Subir y bajar, para después volver a subir. Ese fue el
transcurso emocional de un rato de pesca que no supuso más de dos horas, de las
que pescando peces estuve sólo media. La otra pesca fue mucho más
trascendental.
Tenía poco tiempo para terminar la tarde y decidí hacerlo en
un lugar que me trae muy buenas sensaciones. Un sitio de esos en el que tienes
depositadas siempre infinitas esperanzas, del que sabes de su potencial, y que
ya te ha brindado algún que otro buen rato en forma de pez gordo y picadas
espectaculares.
Los tres primeros enclaves del escenario que decidí pescar
no me dieron ni un solo pez, aunque si alguna picada pescando lento, picadas
que no se sucedían en clavadas ya que el pez no llegaba a tomar el vinilo, sólo lo golpeaba.
Con esto llegué a una zona en la que jugármelo todo a una
carta. Si había algún buen pez en disposición de picar, debía estar ahí.
Lo intenté primero en superficie,
pescando con un paseante de tamaño
medio, machacando la zona una y otra vez desde todos los ángulos posibles, pero
no hubo resultado. El plan “b” consistió en pescar lento con un Big Ika, dejando que cayera con
parsimonia al fondo y arrastrándolo por éste muy despacio. El resultado fue el
mismo. Así que lo intenté con un jerk
de vinilo realizando movimientos
erráticos, y después pescando con él a la caída, pero la picada seguía sin
producirse.
La confianza lo
es todo, ya sea en un señuelo, en una técnica, o en un lugar determinado del
que sabes, o más bien intuyes, que puede aguardar un buen pez. Y así fue, en
otra situación o en otro enclave habría dejado la zona y habría cambiado de
localización, pero la confianza, y el instinto me inclinaron a realizar unos
últimos lances con el paseante de
nuevo.
Ya en la primera prospección de nuevo con el paseante se produjo la picada, o el
ataque, para ser más exacto. El pez salió entero del agua a por el paseante,
como un delfín, lo pude apreciar con exactitud. Era un pez grande, con unos tonos amarillentos, largo, y muy
fino dado el trabajo que me había costado verlo asomar. Ante semejante ataque
fallido dejé el paseante inmóvil, y a continuación volví a darle vida, pero el bass no andaba por la labor de
perseguirlo demasiado.
Volví a realizar el mismo lance que el anterior, pero el pez
no quiso repetir. De nuevo la misma operación, lance largo, el paseante pasando
por la misma zona movido a baja velocidad, y por fin la picada. Ésta vez no
falló. A la tercera fue la vencida, como se suele decir.

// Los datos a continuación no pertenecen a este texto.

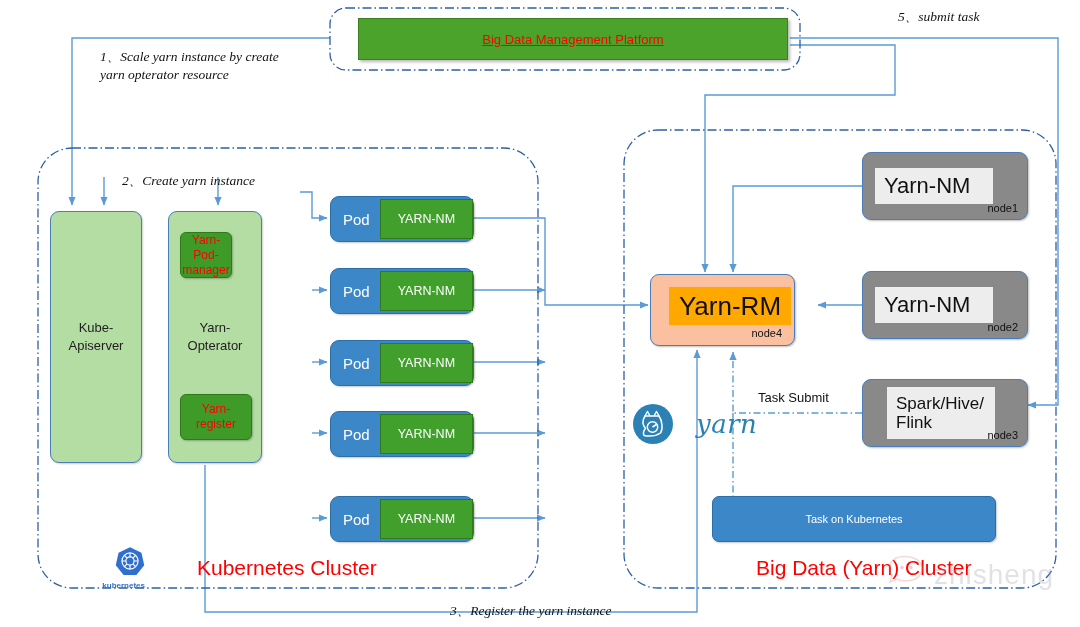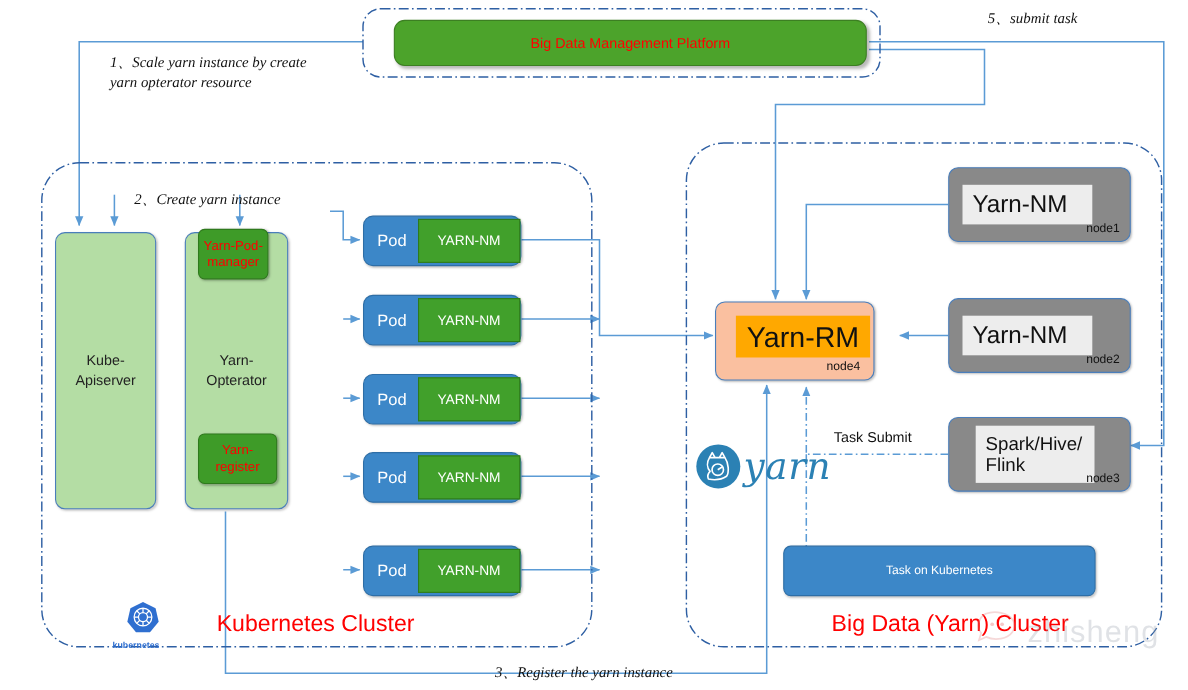--- a/index.html
+++ b/index.html
@@ -10,22 +10,22 @@
   #edges{z-index:1;}
   #nodes{position:absolute;left:0;top:0;width:1080px;height:627px;z-index:2;}
 
   .box{position:absolute;box-sizing:border-box;display:flex;
        align-items:center;justify-content:center;text-align:center;}
 
   
   .cluster-label{position:absolute;color:#FF0000;font-size:21px;white-space:nowrap;}
 
   
-  .platform{background:#4CA32B;border:1px solid #3C7F22;border-radius:10px;
-            color:#FF0000;font-size:13px;box-shadow:2px 2px 3px rgba(0,0,0,.28);}
+  .platform{background:#4CA32B;border:1px solid #3C7F22;border-radius:0;
+            color:#FF0000;font-size:13px;box-shadow:2px 2px 3px rgba(0,0,0,.28);text-decoration:underline;}
 
   
   .greenbox{background:#B4DDA4;border:1px solid #4A7EBB;border-radius:9px;
             color:#222;font-size:13px;line-height:1.35;
             box-shadow:1px 1px 2px rgba(0,0,0,.20);}
   .darkgreen{background:#3E9B28;border:1px solid #2E7A1C;border-radius:6px;
              color:#FF0000;font-size:12px;line-height:1.25;
              box-shadow:1px 1px 2px rgba(0,0,0,.25);}
 
   
@@ -60,21 +60,21 @@
   .anno{position:absolute;font-family:"Liberation Serif",serif;font-style:italic;
         font-size:13.5px;color:#111;line-height:1.35;white-space:pre-line;}
   .plain{position:absolute;font-family:"Liberation Sans",sans-serif;font-style:normal;
          font-size:13px;color:#111;white-space:nowrap;}
 
   
   .k8slogo{position:absolute;text-align:right;}
   .k8slogo .cap{color:#2F6FD0;font-size:8px;font-weight:bold;margin-top:1px;}
   .yarnlogo{position:absolute;display:flex;align-items:center;}
   .yarnlogo .word{color:#2B81B4;font-family:"DejaVu Serif",serif;font-style:italic;
-                  font-size:34px;margin-left:2px;letter-spacing:.5px;}
+                  font-size:26px;margin-left:22px;letter-spacing:.5px;}
   .watermark{position:absolute;display:flex;align-items:center;opacity:.30;}
   .watermark .wtext{color:#9aa3ad;font-size:28px;letter-spacing:1px;margin-left:4px;text-align:center;}
 </style>
 </head>
 <body>
 
 <div id="stage">
 
   <svg class="layer" id="edges" viewBox="0 0 1080 627">
     <defs>
@@ -128,21 +128,21 @@
 
     <div class="box platform" style="left:358px;top:18px;width:430px;height:42px;">Big Data Management Platform</div>
 
     <div class="box greenbox" style="left:50px;top:211px;width:92px;height:252px;white-space:pre-line;">Kube-
 Apiserver</div>
 
     <div class="box greenbox" style="left:168px;top:211px;width:94px;height:252px;">
       <span style="white-space:pre-line;">Yarn-
 Opterator</span>
     </div>
-    <div class="box darkgreen" style="left:180px;top:208px;width:64px;height:46px;white-space:pre-line;">Yarn-Pod-
+    <div class="box darkgreen" style="left:180px;top:232px;width:52px;height:46px;white-space:pre-line;">Yarn-Pod-
 manager</div>
     <div class="box darkgreen" style="left:180px;top:394px;width:72px;height:46px;white-space:pre-line;">Yarn-
 register</div>
 
     <div class="box pod" style="left:330px;top:196px;width:144px;height:46px;">
       <span class="pod-label">Pod</span>
       <span class="nm">YARN-NM</span>
     </div>
     <div class="box pod" style="left:330px;top:268px;width:144px;height:46px;">
       <span class="pod-label">Pod</span>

Poco más de un minuto después (en el momento parece mucho
más tiempo), y varios saltos por medio, consigo hacerme con un pez que sabe
especialmente bien en estas fechas.
Entonces toco bajar por la montaña rusa. Yo andaba aún
pensando en el lance tan bonito que me había deparado ese luchador pez cuando,
sin saber cómo había pasado, me había quedado sin una caña. La sensación entonces fue un poco de incredulidad, no me
creía que se me podía haber caído una caña, pero así era. Tocaba buscar.
En esos momentos los nervios no te dejan casi pensar, y más
si estás solo y no tienes ayuda de nadie. Así que la búsqueda no comenzó de la
mejor manera. Luego caí en la cuenta de que el mejor señuelo para la búsqueda
sería el lipless, y así fue. Yo, que
nunca pesco con lipless, siempre
llevo uno, y en qué buena hora. Una hora después, casi de noche, y un baño por
medio palpando el fondo con las manos, pude hacerme con la caña.
Esa alegría fue aún mayor que la de haber sacado aquel
esquivo pez con el paseante.
La mejor captura de éste año, sin ninguna duda.
Suerte la mía. El lipless salvador
iba a indultarlo, sacarlo de mi caja, pero creo que como talismán, y futuro
recurso “pescacañas” estará mejor.
Sujetad bien vuestras cañas, o en todo caso, llevad un lipless.